- - Wednesday, November 29, 2017


By Oliver Sacks

Alfred A Knopf, $27, 256 pages

Though Oliver Sacks published many peer-reviewed papers on his research into neurology, he is much better known for his numerous general-audience books and articles — many about neurology, others about the history of science, and still others on botany, chemistry, evolution and the great scientists who took soaring leaps to reach our current understanding of the nature of life.

Now 10 of Dr. Sacks’ articles, culled from the New York Review of Books and the other journals to which he contributed, have been published as “The River of Consciousness.” It is an immensely satisfying volume that can be read by newcomers as an introduction to the work of an author of unusual breadth of knowledge, and equally by aficionados as the final scintillation of one of the most invigorating and appealing writers of recent decades.

Dr. Sacks was born in London in 1933, the son of one of Britain’s first women surgeons. His father and three older brothers were also doctors, and he followed in their footsteps. After studying medicine at Oxford, he completed his internship in London, a residency in neuropathology in San Francisco, then in 1965 took a fellowship in neurochemistry at the Albert Einstein College of Medicine in New York.

He abandoned this for clinical work as a neurologist at Beth Abraham Hospital, where he pioneered treatments that restored movement to people immobilized by an encephalitis epidemic of 40 years earlier. He described this work and its effects — some of them bizarre — in his book “Awakenings” (1973), which was made into a film with Robin Williams.

Some of his other works also inspired films and plays. One characteristic that made this possible is his books and essays are rich in case studies and narratives about his patients. He describes how they experienced their neurological afflictions, and uses their words and perceptions to illuminate the bizarre deficits — and in some case benefits — of their conditions.

Dr. Sacks also often discussed his own neurological problems, including migraine and prosopagnosia — the inability to recognize faces. When an operation on a seriously injured leg bereft it of feeling so that it no longer seemed part of his body, he investigated the phenomenon of phantom limbs and wrote “A Leg to Stand On.”

Though he did not suffer Parkinson’s, Alzheimer’s, Tourette’s, color-blindness and the myriad other diseases and syndromes he writes about, it’s a reasonable speculation that his own problems helped him empathize with those who did.

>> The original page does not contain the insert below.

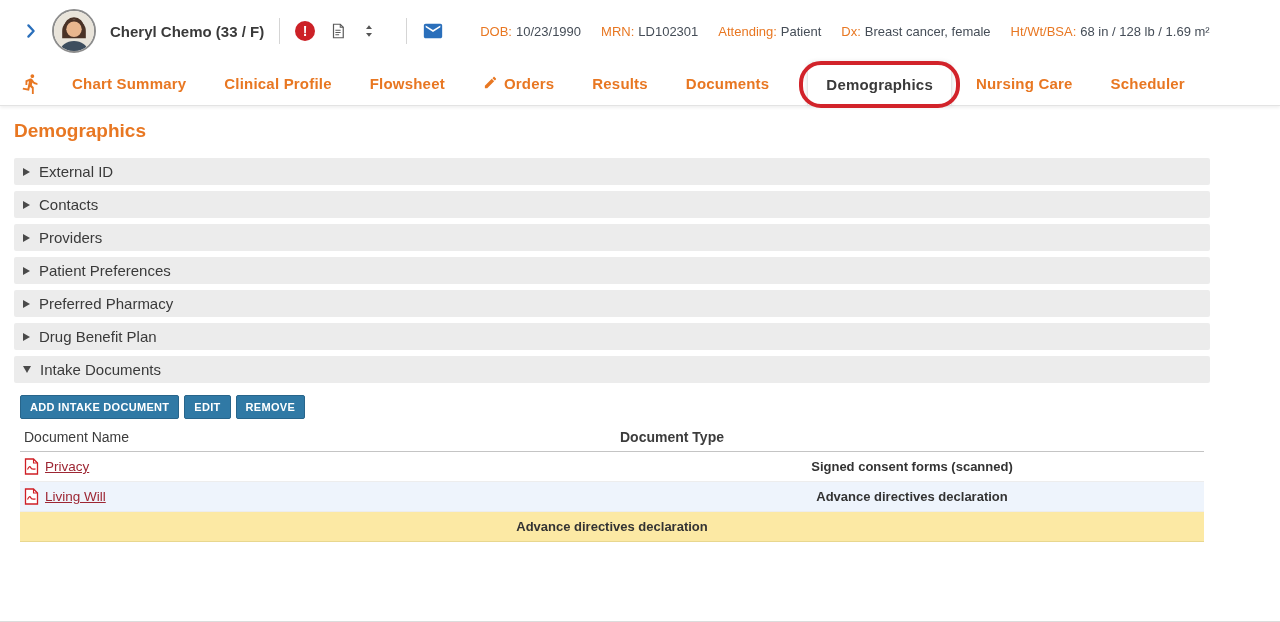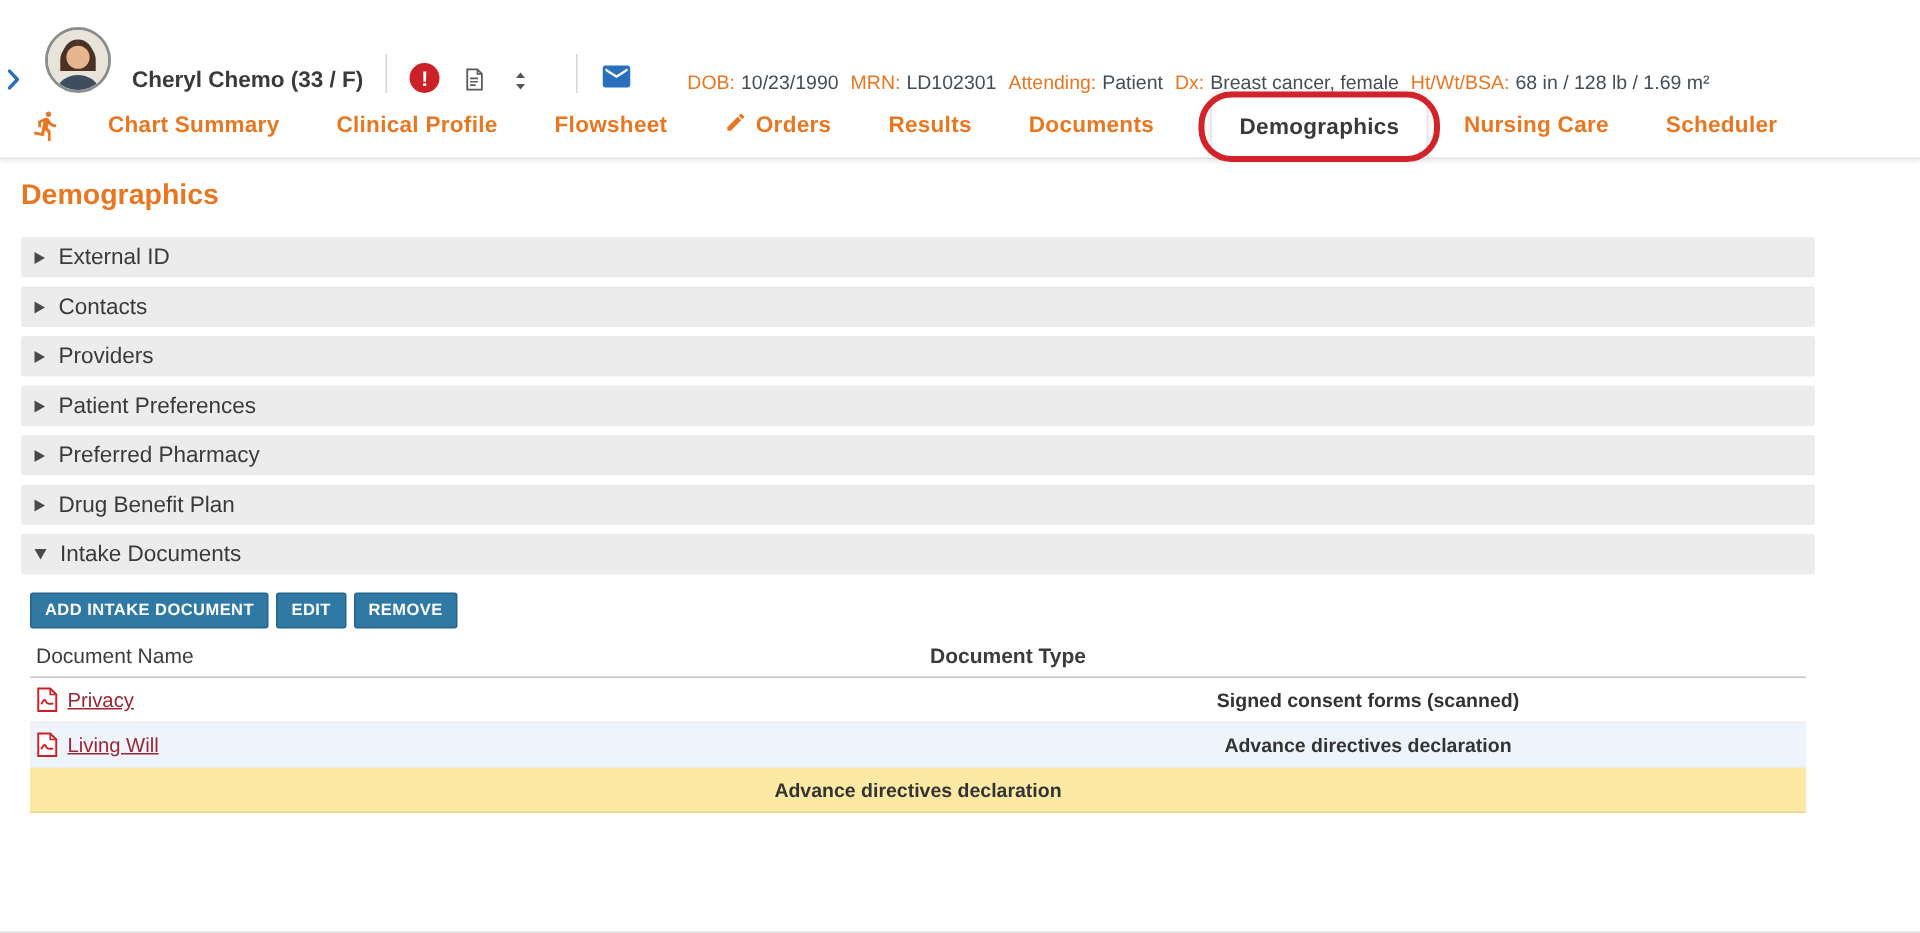"Cheryl Chemo (33 / F)" .banner { align-items: flex-end -> center; padding-left: none -> 22px }
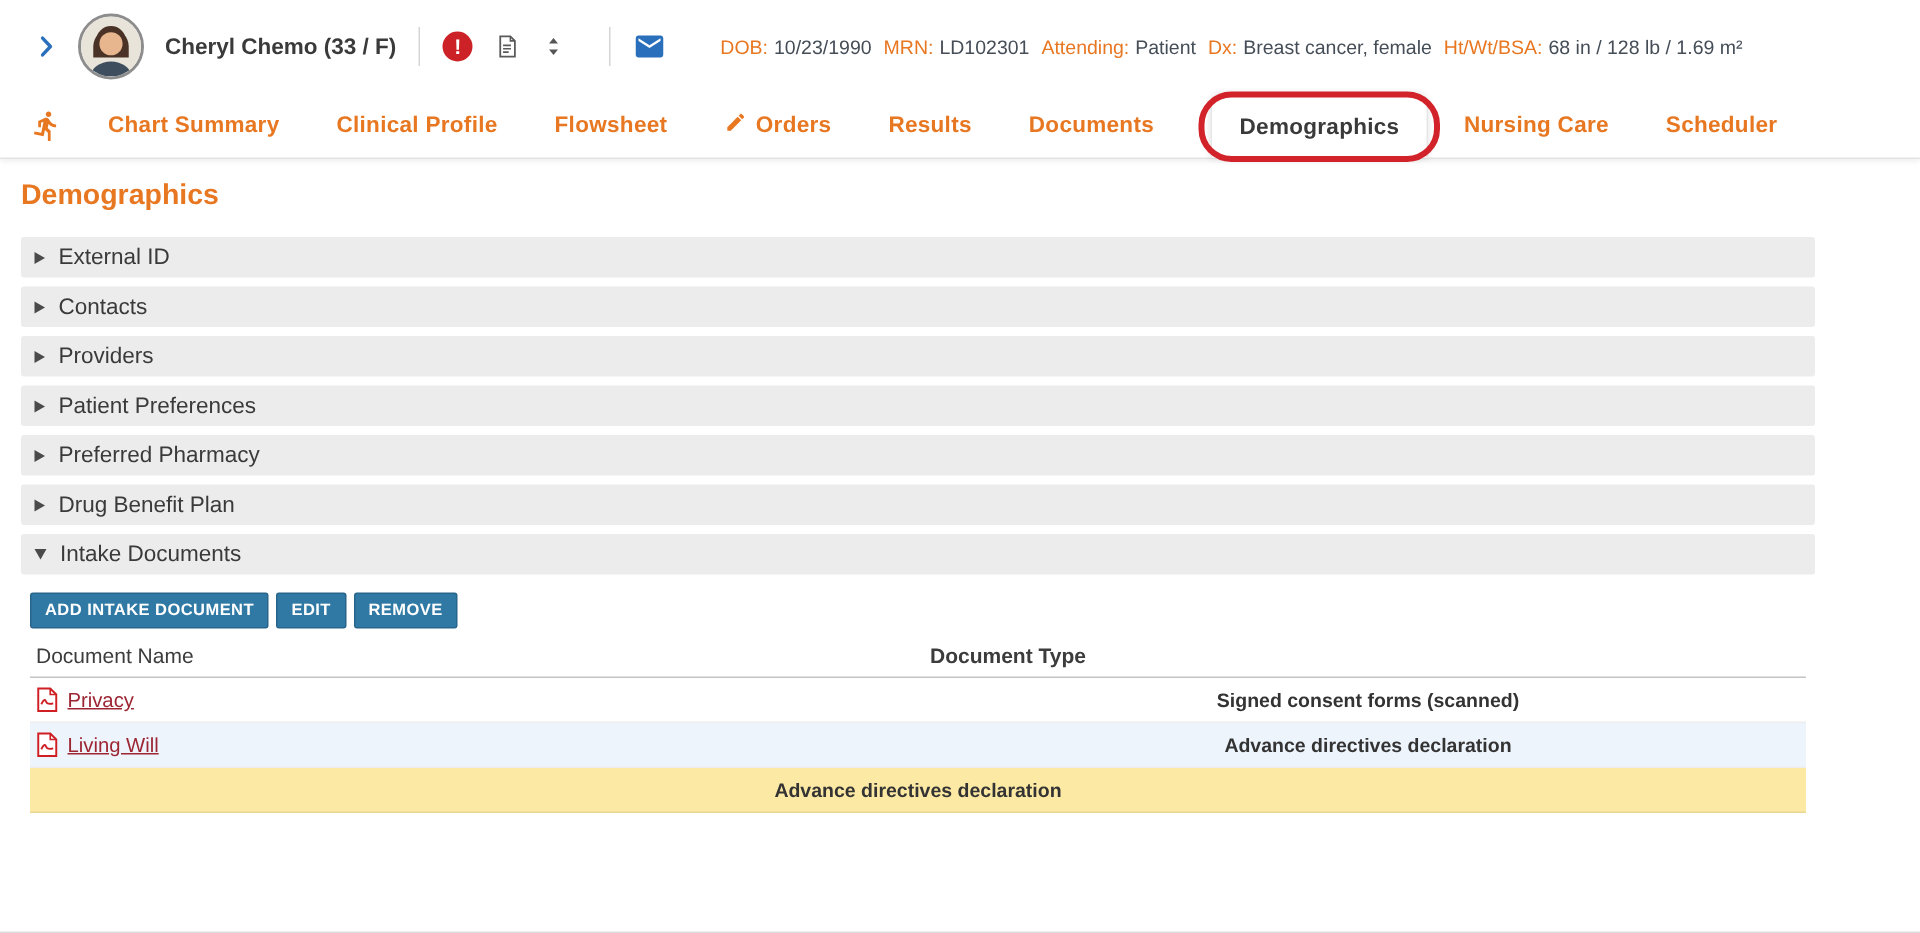"DOB: 10/23/1990" .fields { gap: 8px -> 20px }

More fundamentally, his innate curiosity about the natural world suggests that whatever swam into his ken fascinated him so much that he wanted to know and understand everything possible about it. Such curiosity transforms sympathy with suffering patients into empathy, and empathy into new knowledge about life.

“The River of Consciousness” opens with an essay on Darwin, one of Dr. Sacks’ scientist-heroes. Most of us know of Darwin’s voyage on the Beagle, his visit to the Galapagos, and his explication of the ever-branching species of life on earth. Dr. Sacks shows us a less familiar Darwin: the botanist and theorist who, despite chronic digestive disorders, worked curiously and energetically throughout his life, and published 10 more books after “Origin of Species.”

Dr. Sacks credits Darwin’s work with allowing him “to feel at home in the natural world, to feel that I have my own sense of biological meaning, whatever my role in the cultural human world.”

Similarly, in his discussion of another of his other scientific heroes, Sigmund Freud, now almost exclusively known as a psychoanalyst, Dr. Sacks focuses on his little-known work in neurology and anatomy, which he pursued for 20 years before turning to psychoanalysis.

Dr. Sacks makes this switch understandable by tracing Freud’s growing belief that functions were not strictly localized in regions of the brain; rather, there were “systems for achieving cognitive goals — systems that had many components and could be created or greatly modified by the experiences of the individual.”

William James also stands on a peak of Dr. Sacks’ pantheon of heroes. In the title essay of this volume he writes about consciousness as a series of “frames” or “momentary moments” that in James’ coinage term become a “stream of consciousness.”

But how can we experience moments as a stream? How does the stream become comprehensible? Dr. Sacks explains, “Consciousness is always active and selective — charged with feelings and meanings uniquely our own, informing our choices and interfusing our perceptions.” In this way, “moments of an essentially personal kind seem to constitute our very being.”

These essays explore Dr. Sacks’ conviction that “Science is not an ineluctable process but contingent in the extreme.” He chose them for inclusion in this volume just two weeks before he died in 2015. They are a joy to read: a delicious supply of information and commentary organized by a gifted writer of a curious and humane intelligence.

Claire Hopley is a writer and editor in Amherst, Mass.